HA0: The monarch butterflies will have a preference to cantaloupe melon over honeydew melon.
HA1: The monarch butterflies will have a preference to honeydew melon over cantaloupe melon.
HA2: The monarch butterflies will have no preference to either cantaloupe melon or honey dew
     melon, but will simply nectar randomly.

Design and methodology
       For our experiment, we chose to use nine butterflies in three different cages. By splitting
the butterflies up, it would be easier to tell which butterflies were nectaring and which weren’t
and there wouldn’t be the worry of whether or not there is enough food. We placed all three
cages in approximately the same location so they would receive the same amount of sunlight.
Part way through our experiment, we condensed down to two cages when two of our monarchs
died. We placed a thermometer in the middle of the two cages so we could record the
temperature.

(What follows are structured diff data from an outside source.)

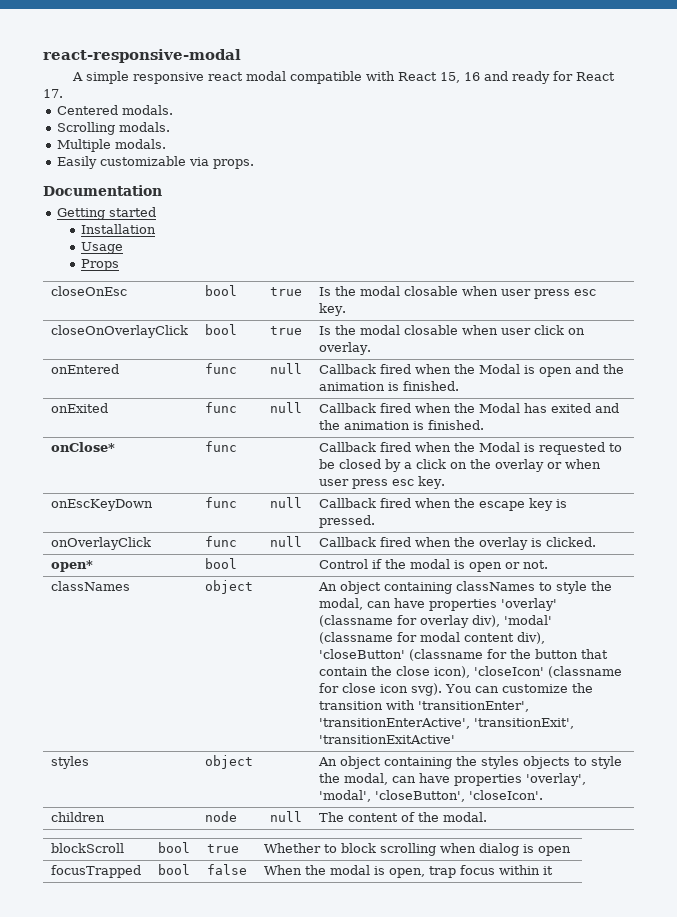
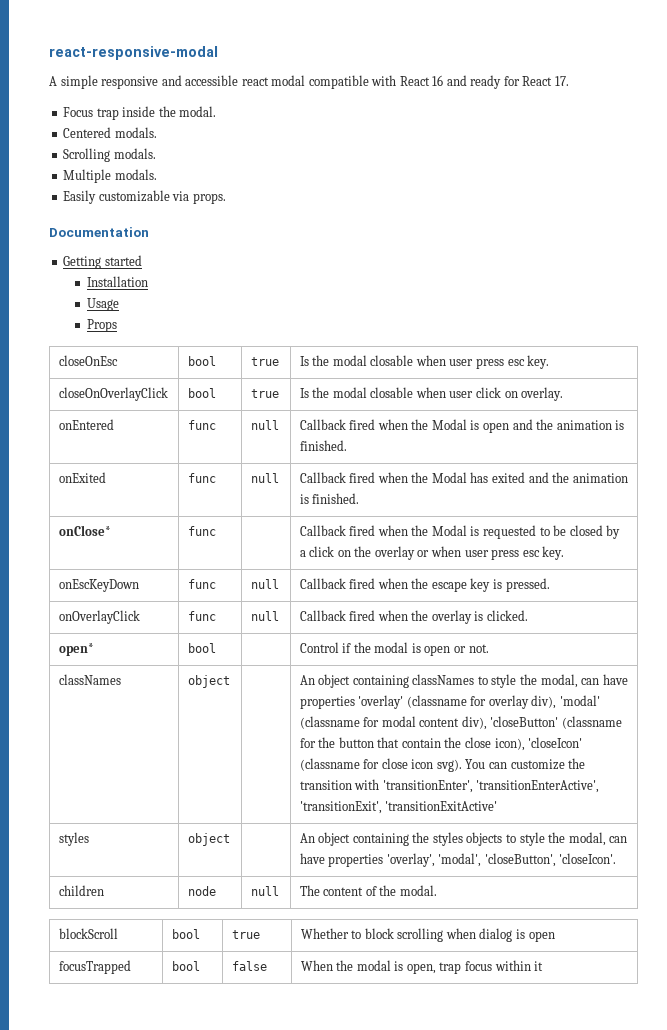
- A simple responsive react modal compatible with React 15, 16 and ready for React 17.
+ A simple responsive and accessible react modal compatible with React 16 and ready for React 17.
+ Focus trap inside the modal.

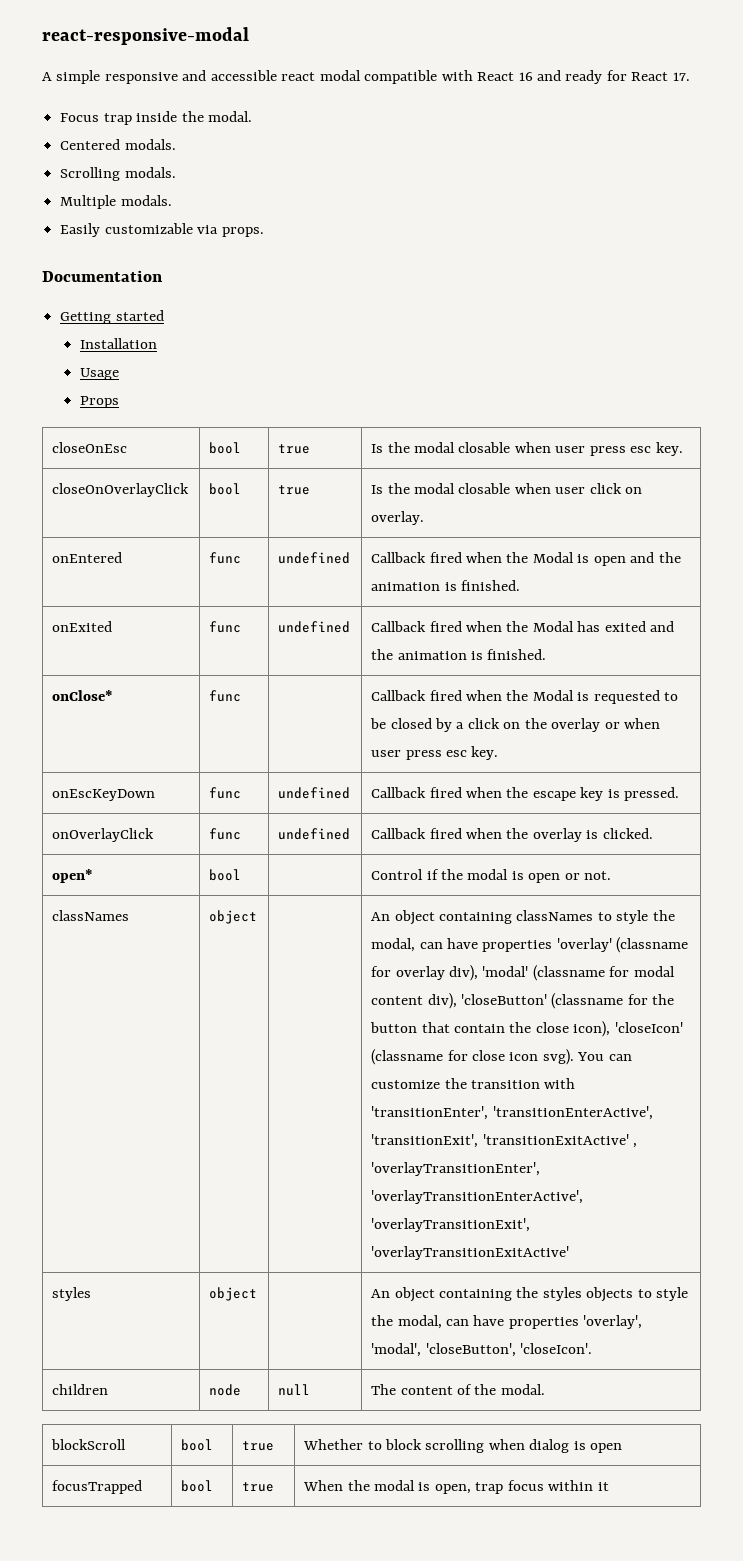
- onEntered | func | null | Callback fired when the Modal is open and the animation is finished.
+ onEntered | func | undefined | Callback fired when the Modal is open and the animation is finished.
- onExited | func | null | Callback fired when the Modal has exited and the animation is finished.
+ onExited | func | undefined | Callback fired when the Modal has exited and the animation is finished.
- onEscKeyDown | func | null | Callback fired when the escape key is pressed.
+ onEscKeyDown | func | undefined | Callback fired when the escape key is pressed.
- onOverlayClick | func | null | Callback fired when the overlay is clicked.
+ onOverlayClick | func | undefined | Callback fired when the overlay is clicked.
- You can customize the transition with 'transitionEnter', 'transitionEnterActive', 'transitionExit', 'transitionExitActive'
+ You can customize the transition with 'transitionEnter', 'transitionEnterActive', 'transitionExit', 'transitionExitActive' , 'overlayTransitionEnter', 'overlayTransitionEnterActive', 'overlayTransitionExit', 'overlayTransitionExitActive'
- focusTrapped | bool | false | When the modal is open, trap focus within it
+ focusTrapped | bool | true | When the modal is open, trap focus within it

We also made sure that we observed the butterflies at the same time each day
(10:00, 1:00, and 4:00) so that freshness of fruit and daylight wouldn’t become extraneous
variables. We had a standardized recording sheet so that each member of our group recorded
their data in the same way. Each member of our group took turns observing the monarchs for
approximately fifteen minutes a sitting. The butterflies were all kept in Mattson Hall so that
everyone would have the same access to the experiment and temperature could be monitored.
We placed approximately the same amount of fruit in each Petri dish and placed them in the
same locations each time they were removed, varying the location of each melon time after two

days. We varied the placement to make sure placement of melon was not a determining factor in
how melon preference. At the start of our experiment, we only placed one piece of melon (of
equal proportions) in each dish. After two days, and the death of two of our test subjects, we
increased the amount of melon from one piece to four pieces, again, still of equal proportion. We
increased the amount of melon to insure that there was enough liquid content for the rest of the
monarchs to survive and to make sure that the monarchs could see the fruit left for them. Our
entire materials list for this experiment includes: nine monarch butterflies, three butterfly cages,
twelve Petri dishes, 60 pieces of fruit (30 cantaloupe and 30 honeydew), a scale for massing out
the monarchs, nine envelopes used to hold the monarchs during massing, and 45 data collection

          For data tables, please view Appendix A. Total; the nine monarchs visited the melons 46
observable times. 33 of those times were visits to cantaloupe and 13 of those visits were to
honeydew. In order to calculate the mean number of visits a butterfly made to each type of
melon, we used only the results from Cage one and Cage two as we did not have equivalent
information collected from Cage three. The mean number of visits one of the seven monarchs
made to cantaloupe melon was 4.29 visits. The mean number of visits one of the seven monarchs
made to the honeydew melon was 1.57 visits.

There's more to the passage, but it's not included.